Turnbull’s Rejection Of Indigenous Consensus Met With Anger, Resilience

Indigenous Australians are expressing a deep disappointment in Prime Minister Malcolm Turnbull and the Federal Government for formally rejecting the changes recommended by the landmark Uluru Statement from the Heart, including the creation of an official Indigenous “voice to Parliament.”

However, some advocates of the historic proposal have drawn on the resiliency of Australia’s First Peoples as an indicator that foundational changes to the nation’s constitution will eventually come to fruition.

Yesterday, Turnbull announced that the Coalition had chosen not to hold a referendum on the proposals put forward by the Referendum Council earlier this year, the most notable of which was the proposed creation of a constitutionally enshrined Indigenous representative body which would serve to steer Parliament on Indigenous issues.


Instead of putting the proposal to a nationwide vote, Turnbull said the government doesn’t believe “such a radical change to our constitution’s representative institutions has any realistic prospect of being supported by a majority of Australians in a majority of States.”

The effective trashing of the Referendum Council’s work – which sought input and consensus from hundreds of Aboriginal and Torres Strait Islander community members and experts from across the nation – has been seen as a needless and deeply disrespectful setback.

Labor senator and Indigenous leader Pat Dodson said the refusal to hold a referendum on the proposals was a “real kick in the guts for the Referendum Council and certainly a slap in the face of those proponents.”

Josephine Cranshaw, co-chair of the Uluru Statement Working Group in charge of determining how that “voice” would take shape, said “after a decade of discussion and millions spent on Constitutional Recognition, it is unfortunate we have come to this.

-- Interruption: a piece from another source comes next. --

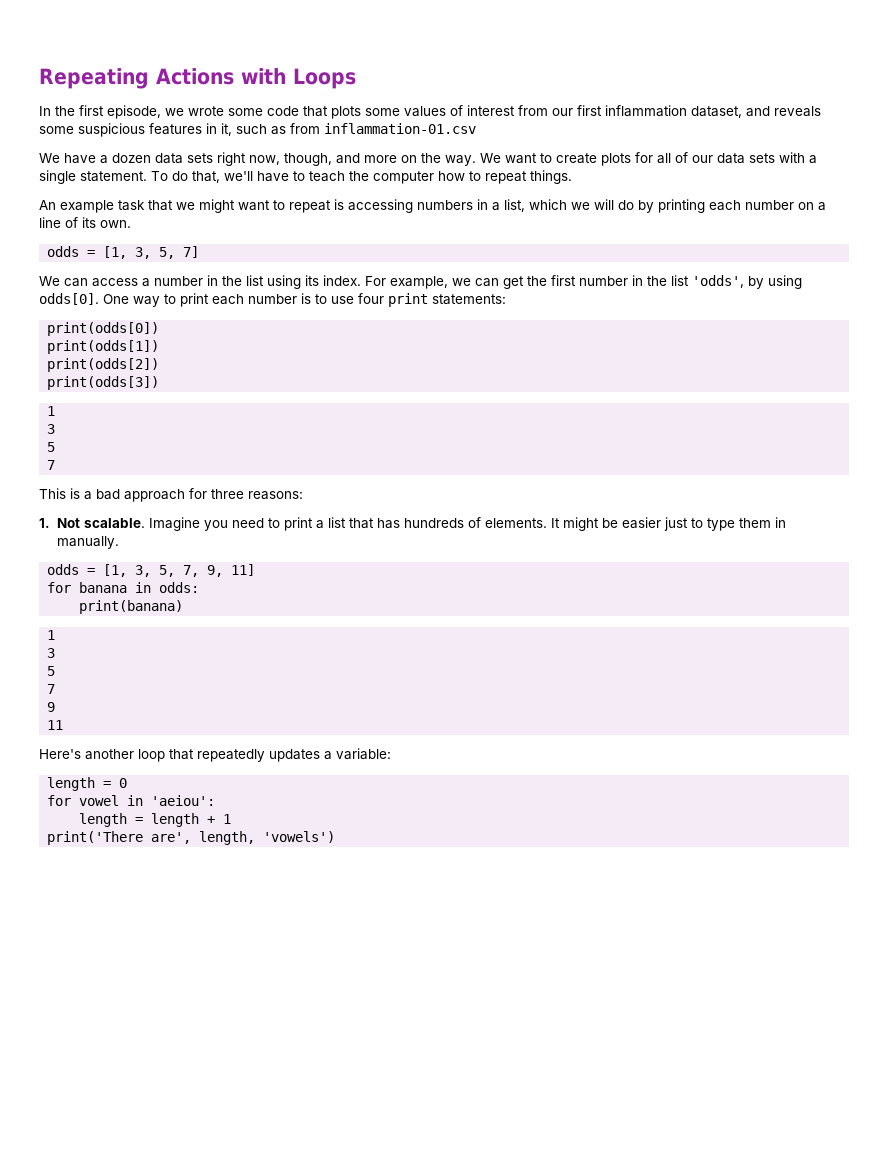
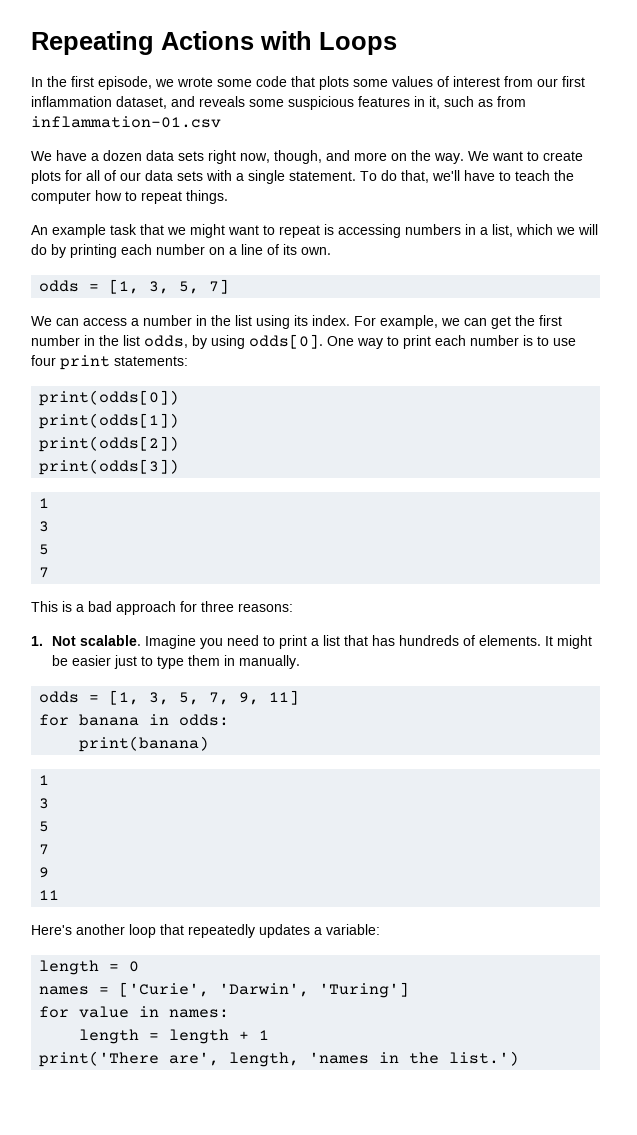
[692,275,744,288] 'odds', -> [144,335,188,348] odds,
[47,795,216,806] for vowel in 'aeiou': -> [39,982,410,998] [39,1006,230,1018] names = ['Curie', 'Darwin', 'Turing'] // for value in names:
[263,831,336,843] 'vowels') -> [309,1051,520,1066] 'names in the list.')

“We have come to a point where seemingly no action will be taken.”

That sentiment was mirrored by co-chair Suzanne Thompson, who added “her people were a patient people.”

In the aftermath of the Turnbull government’s decision, that same feeling has been broadcast elsewhere: a deep disappointment that the current government has rejected a workable proposal formed by Indigenous consensus, and a knowledge the setback won’t end the push for an Indigenous voice to Parliament.





ABC reports that Indigenous leaders are likely to advocate a ‘No’ vote on any referendums put forward by the government which do not reference the “voice to Parliament” provision put forward by the Uluru Statement.